The Urrestis’ story was one of many poignant stories we heard from families over the course of the weekend. Some stories were heart-wrenching, some were funny, and others were a bittersweet combination of the two. All of the stories help us to know each of the honorees better and help to keep their memories alive. We learned not only how each of them died, but also how they lived. Although we may not have known them personally, they are familiar to us, as they were cut from the same cloth as ourselves and those who serve beside us in EMS.
The EMS and public safety families run deep. When you depend on the new stranger in the ambulance, engine, or cruiser next to you, the bond you form means more than carrying out your duties effectively — they are your connection when a split second may mean the difference between life and your own mortality.
They are the eyes that see the knife on the counter a foot from the emotionally disturbed patient who does not want to go to the hospital. They are the ears that hear the car coming from around the corner while you hustle to secure the scene of a crash that happened in front of you. They are your shared nose that can smell and find the gastrointestinal bleed before you find a nurse. They are your mouth that has a taste for just what you like to eat when you have no appetite after working that pediatric code. They are your hands that feel for critical equipment and have it ready before you can ask. And when you finally get a day off together, they are your friend, loved one, shoulder to cry on for when you just feel you can’t bear witness to this anymore. As a partner, you are Always in Service.
I can stand on a street corner and preach this to you, provider — but you already know this, because you live it. The final note I would like to leave you with is a quote by Edith Wharton that National EMS Memorial Service president Jana Williams shared during the ceremony, and echo her statements. “There are two ways of spreading light: to be the candle or the mirror that reflects it.” You are the candle, the light for someone in their most vulnerable hour of need, be it a patient or a partner. When you cannot be that light, someone will be the light for you to see.
Even though we may not always agree, we are family and we must be kind to one another. If it is a struggle within, please do not suffer in silence. There are organizations that are here to support you, like the Muddy Angels and the Code Green Campaign. Each one of us will have a darkest hour and will need to grieve — please know that you are not alone.

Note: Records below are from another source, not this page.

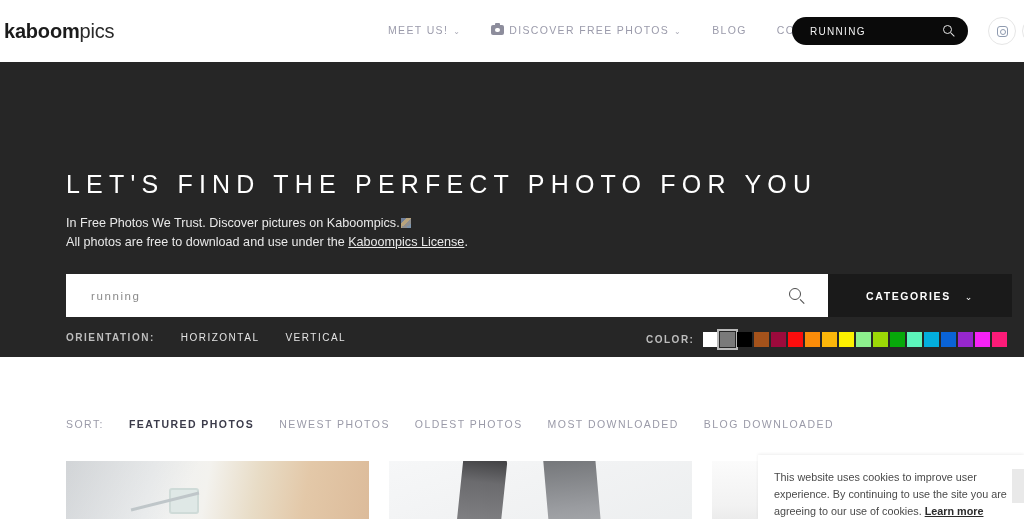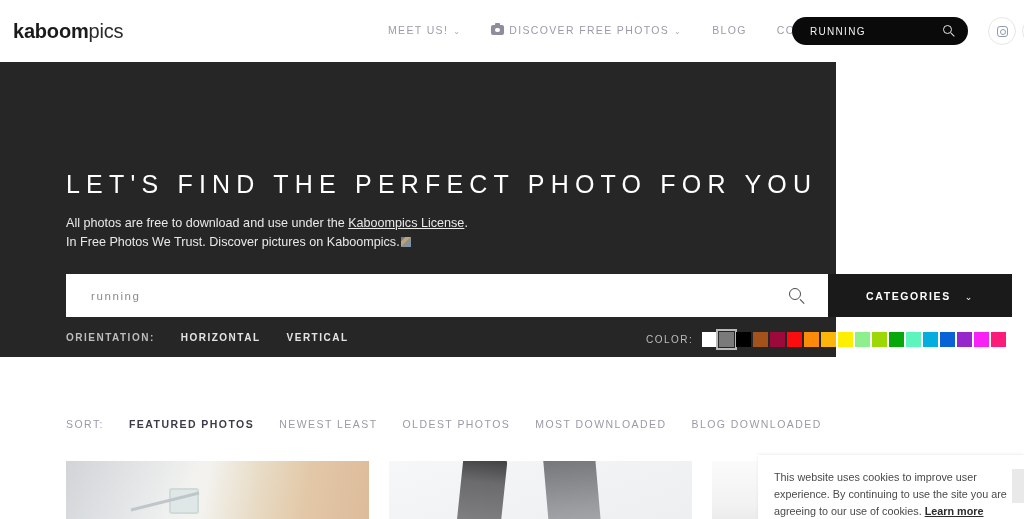--- a/index.html
+++ b/index.html
@@ -18,7 +18,7 @@
     display: flex; align-items: center;
   }
   .logo {
-    position: absolute; left: 13px; top: 20px;
+    position: absolute; left: 4px; top: 20px;
     font-size: 20px; letter-spacing: -0.2px;
     color: #1b1b1b; white-space: nowrap;
   }

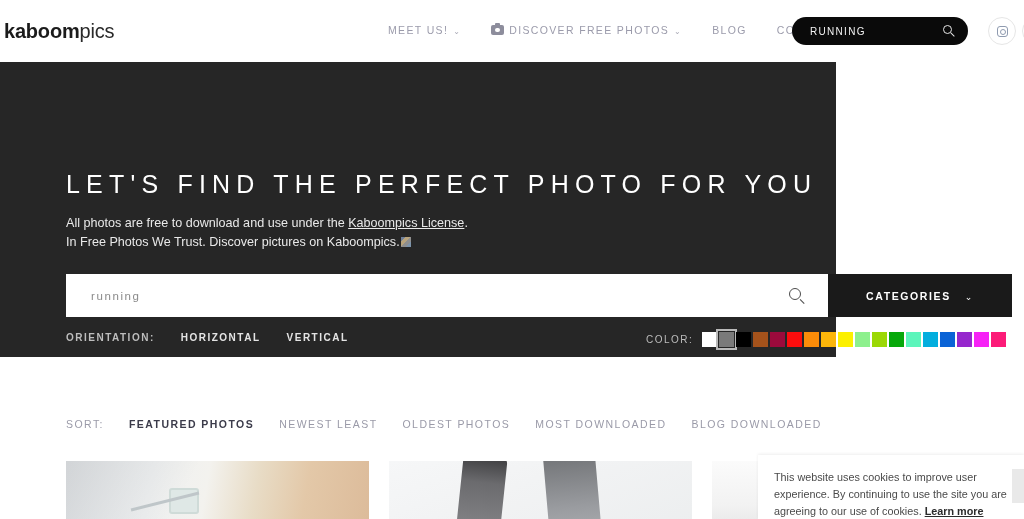--- a/index.html
+++ b/index.html
@@ -85,7 +85,7 @@
   
   .hero {
     position: relative;
-    width: 836px; height: 295px;
+    width: 1024px; height: 295px;
     background: #262626;
   }
   .hero-title {

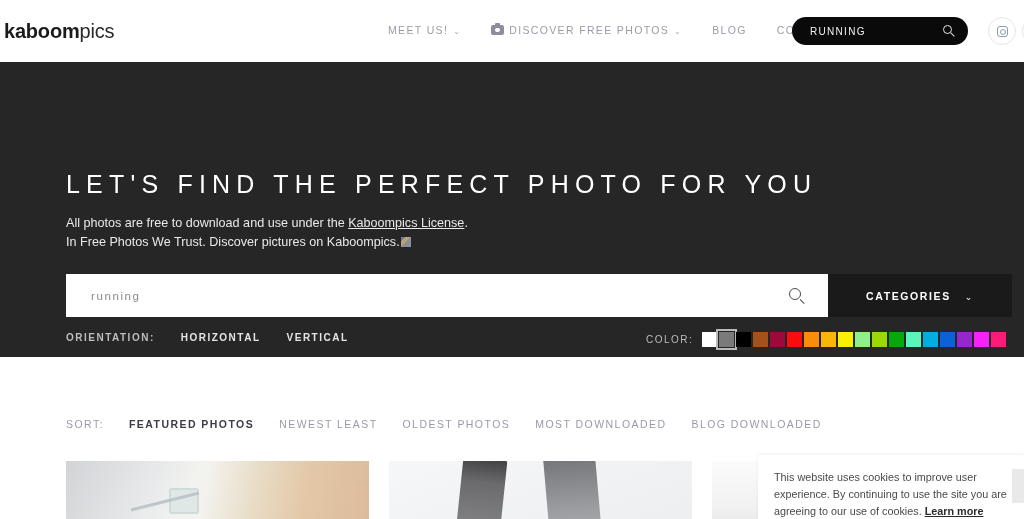--- a/index.html
+++ b/index.html
@@ -256,10 +256,10 @@
 
   <div class="hero-sub">
     <span class="line">
-      <span>All photos are free to download and use under the </span><a class="lic">Kaboompics License</a><span>.</span>
+      <span>In Free Photos We Trust. Discover pictures on Kaboompics.</span><span class="glyph"></span>
     </span>
     <span class="line">
-      <span>In Free Photos We Trust. Discover pictures on Kaboompics.</span><span class="glyph"></span>
+      <span>All photos are free to download and use under the </span><a class="lic">Kaboompics License</a><span>.</span>
     </span>
   </div>
 

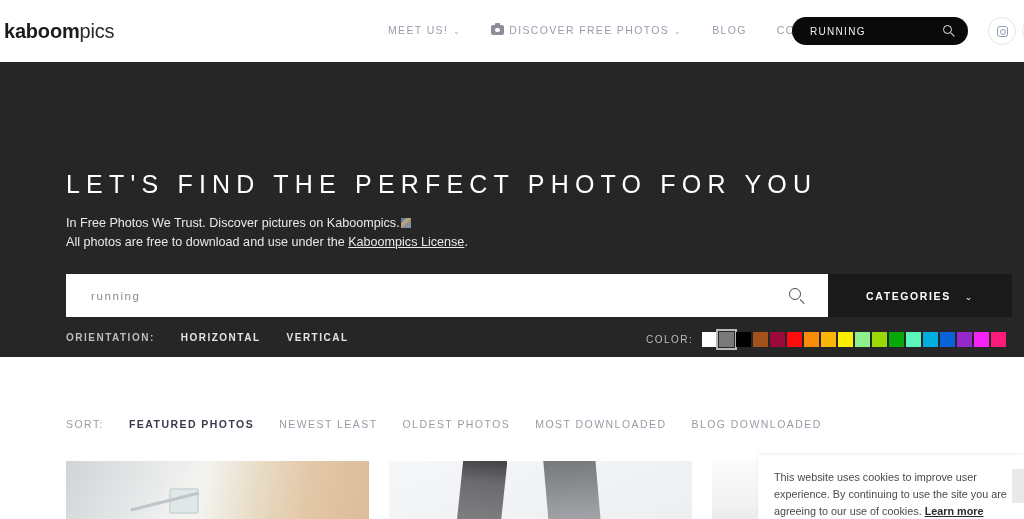--- a/index.html
+++ b/index.html
@@ -138,7 +138,7 @@
     font-size: 10px; letter-spacing: 1.5px; margin-bottom: 19px;
   }
   .flabel { color: #bdbdbd; font-weight: 700; }
-  .fopt { color: #e4e4e4; font-weight: 700; cursor: pointer; }
+  .fopt { color: #e4e4e4; font-weight: 400; cursor: pointer; }
   .fopt.dim { color: #bdbdbd; font-weight: 400; }
   .fopt.active { color: #ffffff; font-weight: 700; }
 

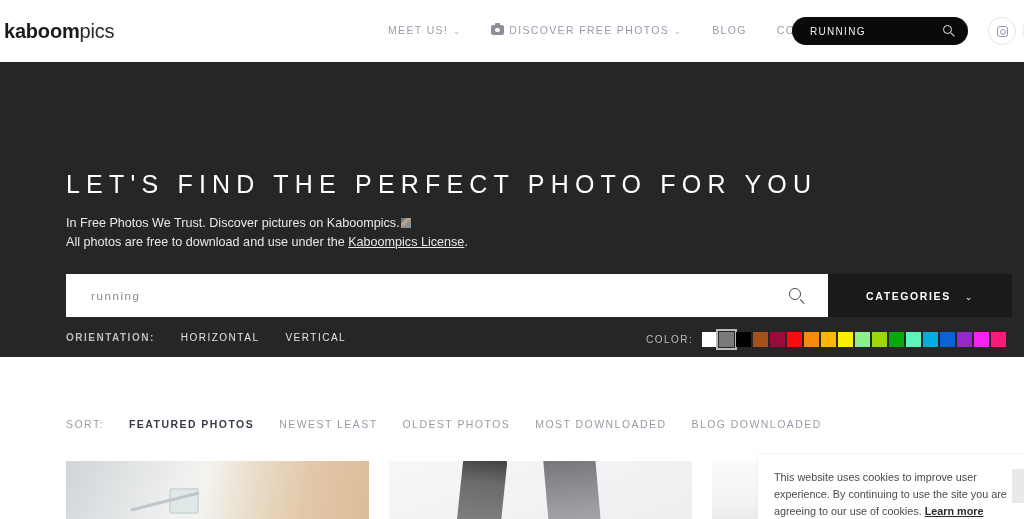--- a/index.html
+++ b/index.html
@@ -146,7 +146,7 @@
     position: absolute; left: 646px; top: 270px;
     display: flex; align-items: center; gap: 9px;
   }
-  .clabel { font-size: 10px; letter-spacing: 1.5px; color: #bdbdbd; font-weight: 400; }
+  .clabel { font-size: 10px; letter-spacing: 1.5px; color: #bdbdbd; font-weight: 700; }
   .swatches { display: flex; align-items: center; gap: 2px; }
   .sw { width: 15px; height: 15px; display: block; cursor: pointer; }
   .sw.sel { outline: 2px solid #b9b9b9; outline-offset: 1px; }

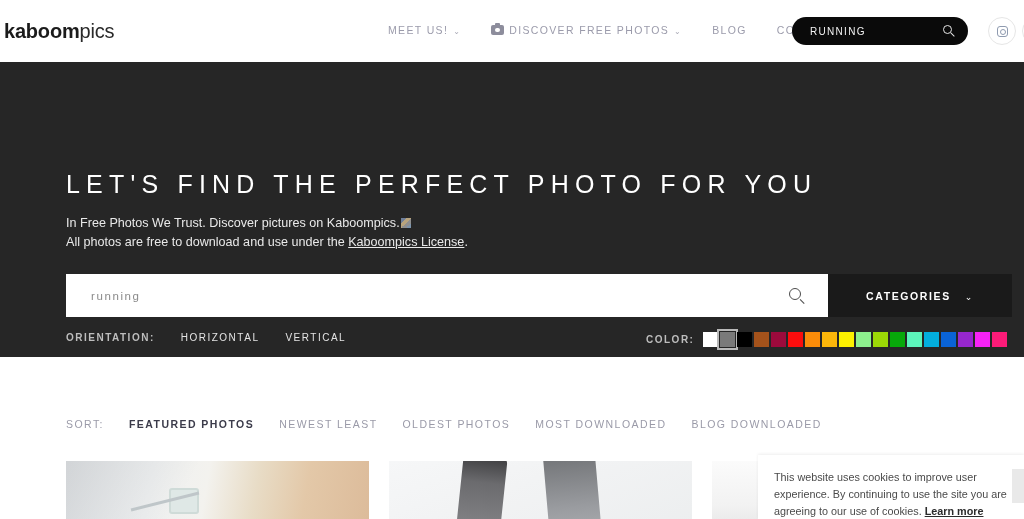--- a/index.html
+++ b/index.html
@@ -316,7 +316,7 @@
   <div class="sortrow">
     <span class="slabel">SORT:</span>
     <span class="sopt active">FEATURED PHOTOS</span>
-    <span class="sopt">NEWEST LEAST</span>
+    <span class="sopt">NEWEST PHOTOS</span>
     <span class="sopt">OLDEST PHOTOS</span>
     <span class="sopt">MOST DOWNLOADED</span>
     <span class="sopt">BLOG DOWNLOADED</span>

And should the unthinkable happen to you in the line of duty, the Muddy Angels of the National EMS Memorial Bike Ride and the National EMS Memorial Service will help to ensure that your families are not alone in their grief and that your life of service is honored and remembered.
Nicholas Ferrigno, NRP, is from New Haven, Connecticut, and has been in EMS for almost 10 years. He met the Muddy Angels two years ago when they came through New Haven, and he made a commitment to ride with them. This was his first year to complete the entire East Coast route of the National EMS Memorial Bike Ride. He rode for his mentor and one of his best friends, Barry “Bark” Barkinsky, who committed suicide in June 2016.